Published on Arab Voices

The market score on Egypt's elections and revolution

ImageThe Egyptian election brought a modest gain to the Stock Exchange.  The EGX30 is up 6 percent since before elections in November and the broader EGX100 is up 1 percent.  This suggests that the market is cautiously optimistic that the new parliament will be pro-business.  The biggest gainer is Telecom, up 16 percent , though this may be related to renewed trading of Orascom after the company split, and less to the election.  Still, other gainers are chemicals, construction and materials, financial services (excluding banks), and industrial goods and services (including automobiles), which are all up about 5 percent.  Importantly, none of the 12 sectors are down more than 2 percent since the beginning of the election cycle (see chart below).

The response is in line with recent news reports, highlighting the market-based economic platform of the Muslim Brotherhood.  For example, an article in the Washington Post reports that they want to revive investment and tourism and create jobs through the private sector, while they have historically been against nationalization and big government.  Members of the Brotherhood have already distinguished themselves in the local provision of services, and are thus credible in their stated desire to improve national services and reduce corruption.  Their openness to IMF lending is another sign of their economic prudence.

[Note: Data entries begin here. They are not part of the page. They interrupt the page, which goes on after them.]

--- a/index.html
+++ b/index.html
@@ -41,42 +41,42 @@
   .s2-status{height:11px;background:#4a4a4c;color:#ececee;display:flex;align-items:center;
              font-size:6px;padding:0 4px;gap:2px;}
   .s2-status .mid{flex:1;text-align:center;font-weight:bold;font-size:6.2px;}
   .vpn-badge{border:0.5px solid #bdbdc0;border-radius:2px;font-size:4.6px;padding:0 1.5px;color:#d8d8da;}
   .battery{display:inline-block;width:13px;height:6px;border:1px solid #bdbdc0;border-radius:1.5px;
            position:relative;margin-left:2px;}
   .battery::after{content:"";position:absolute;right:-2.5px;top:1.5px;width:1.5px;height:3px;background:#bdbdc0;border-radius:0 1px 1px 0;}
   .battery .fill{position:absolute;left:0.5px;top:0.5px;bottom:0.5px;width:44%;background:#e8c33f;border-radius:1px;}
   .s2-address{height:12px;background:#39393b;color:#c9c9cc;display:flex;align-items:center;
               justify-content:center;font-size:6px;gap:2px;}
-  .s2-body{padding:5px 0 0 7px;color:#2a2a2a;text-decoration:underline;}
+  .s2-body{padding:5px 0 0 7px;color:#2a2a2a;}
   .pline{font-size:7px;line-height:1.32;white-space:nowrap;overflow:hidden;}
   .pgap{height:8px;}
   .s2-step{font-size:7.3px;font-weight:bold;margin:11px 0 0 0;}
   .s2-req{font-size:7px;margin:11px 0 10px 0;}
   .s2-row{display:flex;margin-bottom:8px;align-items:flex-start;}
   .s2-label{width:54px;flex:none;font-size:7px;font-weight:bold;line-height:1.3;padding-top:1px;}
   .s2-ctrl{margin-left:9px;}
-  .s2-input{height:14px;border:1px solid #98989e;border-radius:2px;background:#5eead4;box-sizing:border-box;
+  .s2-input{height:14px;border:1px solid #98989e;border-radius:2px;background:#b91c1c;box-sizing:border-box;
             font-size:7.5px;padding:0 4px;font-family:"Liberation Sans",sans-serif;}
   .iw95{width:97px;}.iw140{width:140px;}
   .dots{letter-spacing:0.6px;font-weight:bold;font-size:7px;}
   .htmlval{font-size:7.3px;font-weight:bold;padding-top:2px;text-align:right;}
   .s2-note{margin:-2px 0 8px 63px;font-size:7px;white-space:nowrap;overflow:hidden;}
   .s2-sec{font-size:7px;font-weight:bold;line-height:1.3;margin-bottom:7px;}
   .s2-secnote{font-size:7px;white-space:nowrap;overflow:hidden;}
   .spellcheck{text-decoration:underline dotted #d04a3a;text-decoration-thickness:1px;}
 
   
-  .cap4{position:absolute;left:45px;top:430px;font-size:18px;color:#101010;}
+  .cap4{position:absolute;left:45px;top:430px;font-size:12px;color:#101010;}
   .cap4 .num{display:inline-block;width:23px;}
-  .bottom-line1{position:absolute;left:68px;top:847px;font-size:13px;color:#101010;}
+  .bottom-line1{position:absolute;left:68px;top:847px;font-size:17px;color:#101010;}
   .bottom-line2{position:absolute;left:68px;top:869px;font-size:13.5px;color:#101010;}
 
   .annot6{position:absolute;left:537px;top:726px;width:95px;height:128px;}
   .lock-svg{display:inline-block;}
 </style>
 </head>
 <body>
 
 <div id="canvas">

This is good news for Egyptians who are depending on the private sector for creating much needed jobs.  But, now the time has come to make good on the talk.  The market will be keeping score.

There is also a great deal of ground to make up.  While elections have had a small positive impact, the economic and political uncertainty of the revolution dealt a strong blow to the Exchange—down about 45 percent the beginning of last year.    The biggest loser was basic resources which lost 73 percent, followed by real estate and travel and leisure, both of which lost about 65 percent.  The sectors which performed the best, down 20-25 percent, are chemicals, construction and materials, healthcare and pharmaceuticals, personal and household products, and telecoms.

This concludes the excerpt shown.